Welcome to Codebuff! This guide will help you get up and running quickly with our AI-powered coding assistant.
Installation
Install Codebuff globally using npm:
bash
npm install -g codebuff
Basic Usage
Start using Codebuff in your project directory:
bash
codebuff
You can also start Codebuff with different cost/quality modes:
bash
codebuff --lite # Budget mode for econonmical responses
codebuff --pro # Premium mode for higher quality responses
That's it! Codebuff is now ready to help you with your coding tasks.
Shortcuts
Special commands to get the most out of Codebuff
login to log into Codebuff
undo or u: Undo last change
redo or r : Redo change
diff or d to show changes from last assistant response
ESC or Ctrl/Cmd + C to stop generation
Command Line Flags
When starting Codebuff, you can use these flags to control the cost/quality tradeoff:
--lite: Use budget models & fetch fewer files for more economical responses
--pro: Use higher quality models and fetch more files for more comprehensive responses
Terminal commands
Enter terminal commands directly, like cd backend or npm test
/run <command>: run long terminal commands
What models do you use?
We primarily use Claude 3.5 Sonnet for the coding, and Claude 3.5 Haiku to find relevant files.
Codebuff also uses GPT-4o-mini as a fallback to rewrite files with an intended edit (using their fancy Predicted Outputs API).
We have two new modes, which slightly changes the models we use:
--pro: uses Sonnet for searching for files instead of Haiku, meaning it gets better context on your codebase. It also gets more files. It uses gpt4o instead gpt4o-mini to decide whether more files are needed.
--lite: uses Haiku for editing instead of Sonnet (1/3 cost). It also pulls way fewer files, meaning that the context cost will be much smaller
You can use --pro or --lite to switch between the two models at startup time!
How does Codebuff actually work?
Codebuff starts by running through the source files in that directory and subdirectories and parsing out all the function and class names (or equivalents in 11 languages) with the tree-sitter library.
Then, it fires off a request to Claude Haiku 3.5 to cache this codebase context so user inputs can be responded to with lower latency (Prompt caching is OP!).

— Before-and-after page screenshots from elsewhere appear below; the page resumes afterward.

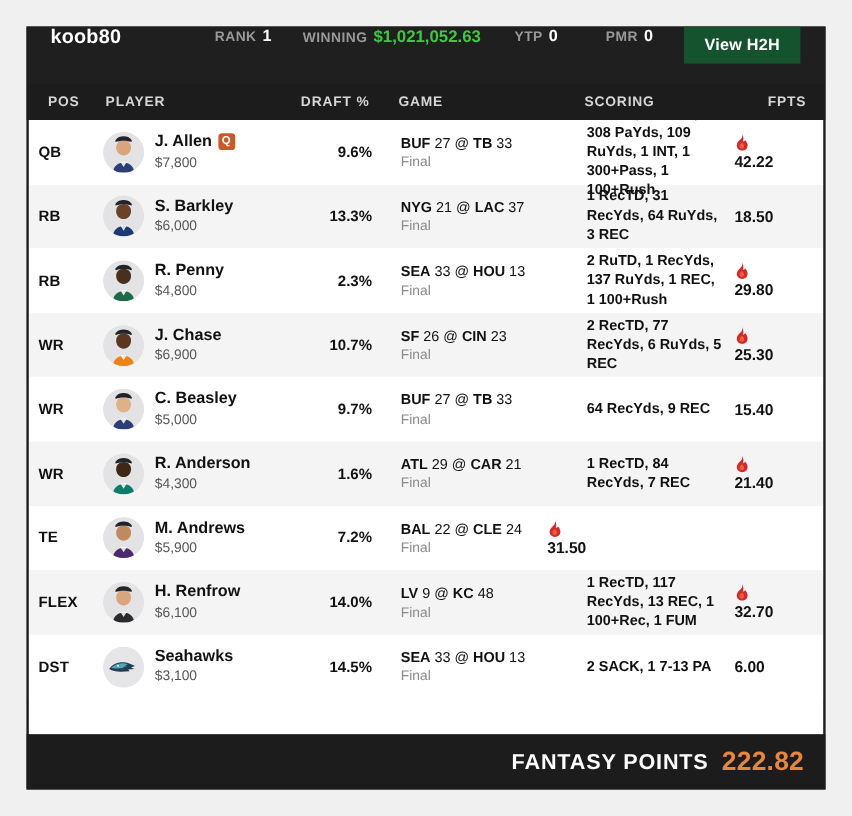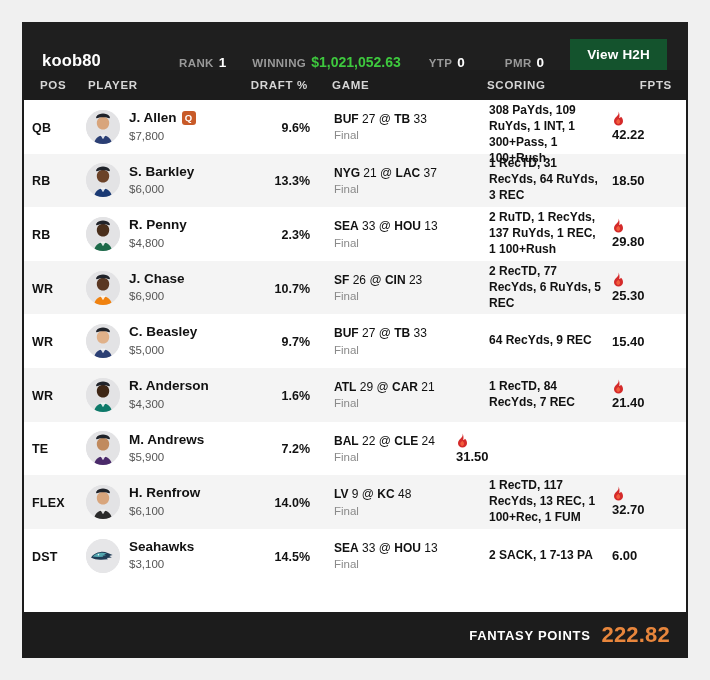--- a/index.html
+++ b/index.html
@@ -24,7 +24,7 @@
     height: 48px;
     background: #1f1f1f;
     display: flex;
-    align-items: flex-end;
+    align-items: flex-start;
     padding: 0 14px 0 20px;
     flex: 0 0 auto;
   }

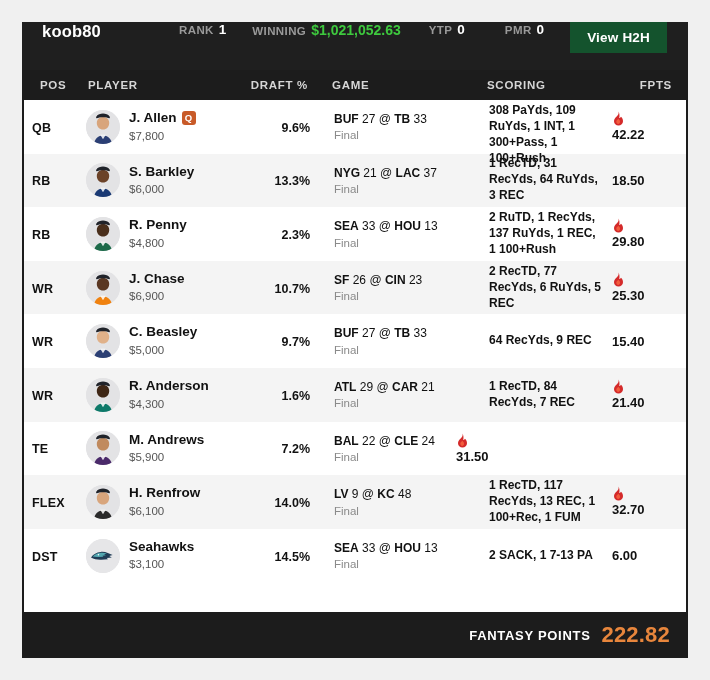--- a/index.html
+++ b/index.html
@@ -164,7 +164,7 @@
     flex: 0 0 auto;
   }
   .fp-label {
-    color: #ffffff; font-size: 13px; font-weight: bold; letter-spacing: .7px;
+    color: #ffffff; font-size: 18px; font-weight: bold; letter-spacing: .7px;
   }
   .fp-total {
     color: #e8863c; font-size: 22px; font-weight: bold; letter-spacing: .2px;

We have a stateless server that passes messages along to Anthropic or OpenAI and websockets to ferry data back and forth to clients. It effectively acts as a proxy between the client and our LLM providers.
Claude 3.5 Haiku picks the relevant files, and we load them into context and Claude 3.5 Sonnet responds with the right edit.
We also use a combination of Claude 3.5 Sonnet and GPT-4o-mini to rewrite files with an intended edit – combining Sonnet's string replace tool and GPT-4o-mini's Predicted Outputs API lets us efficiently patch the code changes through.